The model described in the links is not the diffusion model. The model you are trying to implement is called the Independent Chip Model or ICM. They give different estimates for your expected share of second and lower place prizes. Here are two ways to describe the ICM:
(1) Determine the winner so that each player's chance to win is proportional to his chip count. Then remove that player's chips, and determine the second place player so that each non-winner's chance to place second is proportional to his chip count. Repeat.
(2) Randomly remove the chips one at a time so that each remaining chip has the same chance to be removed next. When your last chip is removed, you are eliminated.
It's not obvious that these are the same model. In fact, it's clear that the first description only depends on the proportion of chips, and doesn't require that the number of chips is an integer. It's not obvious that the second method gives the same chance to place second if the stacks are $(100,200,300)$ as for $(1,2,3)$. (In other models, these situations are different.) However, you can see that these are equivalent (when both are defined) by a third description:
(3) Each player marks all of his chips. Then they are shuffled and ordered. Players are ranked by their highest chips.
Description (1) corresponds to looking at the top of the ordering. Description (2) corresponds to looking at the bottom.
You can find a lot of information about the Independent Chip Model on the web because it is used by serious tournament poker players, particularly those who play Sit-N-Go (SNG)/Single Table Tournaments (STTs). See, for example, this Nash Equilibrium Calculator for push/fold decisions in STTs which uses the ICM. There are other models like the diffusion model, but the Independent Chip Model seems good enough and is easier to compute. You can find a section on the ICM in my book, The Math of Hold'em, and I have also made videos on it for poker instructional sites.
One of the other answers asks why bother since it's all luck. Understanding equities assuming that you have no skill advantage (but the stacks are not equal) is how many serious poker players GET an advantage. Getting all-in with a $60\%$ chance to win and negligible dead money is sometimes great, and sometimes terrible. The equities say which. Also, if you run a poker server, you need to be prepared to divide the prize money fairly in case the server crashes during the tournament. A poker server asked me for help with this.

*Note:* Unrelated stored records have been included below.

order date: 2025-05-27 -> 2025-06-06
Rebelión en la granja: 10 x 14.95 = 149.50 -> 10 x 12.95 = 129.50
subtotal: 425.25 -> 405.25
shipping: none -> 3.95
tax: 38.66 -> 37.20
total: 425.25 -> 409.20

As you have noted, a naive implementation which computes your chance to place $p$ out of $n$ players sums over many terms, $(n-1) \times (n-2) \times ... \times (n-p) = \frac{(n-1)!}{(n-p-1)!}$. This may be too large in practice. One improvement I use in my program ICM Explorer is to memoize the probabilities with each subset of up to $p-1$ opponents removed. If you are computing each probability, this takes $n 2^{n-1}$ steps instead of $(n-1)!$, which makes the difference between whether you can calculate the case $n=10$ crisply, and whether you can calculate the case $n=20$ in under a second versus not at all.
If you have repeated stack sizes among your opponents, you can remember how many of them have been eliminated instead of which subset. This is particularly useful when you are analyzing multitable tournaments where you only see the stacks at your table, or only a few front-runners, and you assume everyone else you don't see has the same stack size. This makes calculating your equity feasible for large tournaments. This method has a complexity roughly equal to $k \prod_{i=1}^k (m_i+1)$ where there are $k$ different stack sizes among your opponents whose multiplicities are $m_1, ... ,m_k$.

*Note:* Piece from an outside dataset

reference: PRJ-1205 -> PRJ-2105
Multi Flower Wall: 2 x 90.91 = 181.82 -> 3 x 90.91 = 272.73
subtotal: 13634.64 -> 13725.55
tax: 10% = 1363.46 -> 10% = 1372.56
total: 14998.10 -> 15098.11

There is one implementation I know about which lets the user calculate ICM equities for multitable tournaments. This uses a simulation. The author assured me that it converges rapidly to within a $0.1\%$ chance for each place. In case you need more accuracy, one simple variance reduction method works very well: Estimate your luck from being chosen or not to finish next at each step by the exact calculations with fewer distinct stack sizes. Subtract this estimate of luck (a vector) from the vector of probabilities obtained in the simulation.
For example, suppose your stack is $1000$, and you have $2$ opponents with stacks of $500$ and one with $1500$.
If one of the players with $500$ wins, your remaining opponents will average $1000$, so you estimate your chances using the ICM exactly assuming $2$ opponents with $1000$ chips. Since all stacks would be equal, by symmetry all $3$ players would have an equal chance to finish second, third, and fourth, so your place distribution would be $(0,1/3,1/3,1/3)$.
If the big stack wins, your remaining opponents average $500$, and the ICM says your place distribution is $(0,1/2,1/3,1/6)$.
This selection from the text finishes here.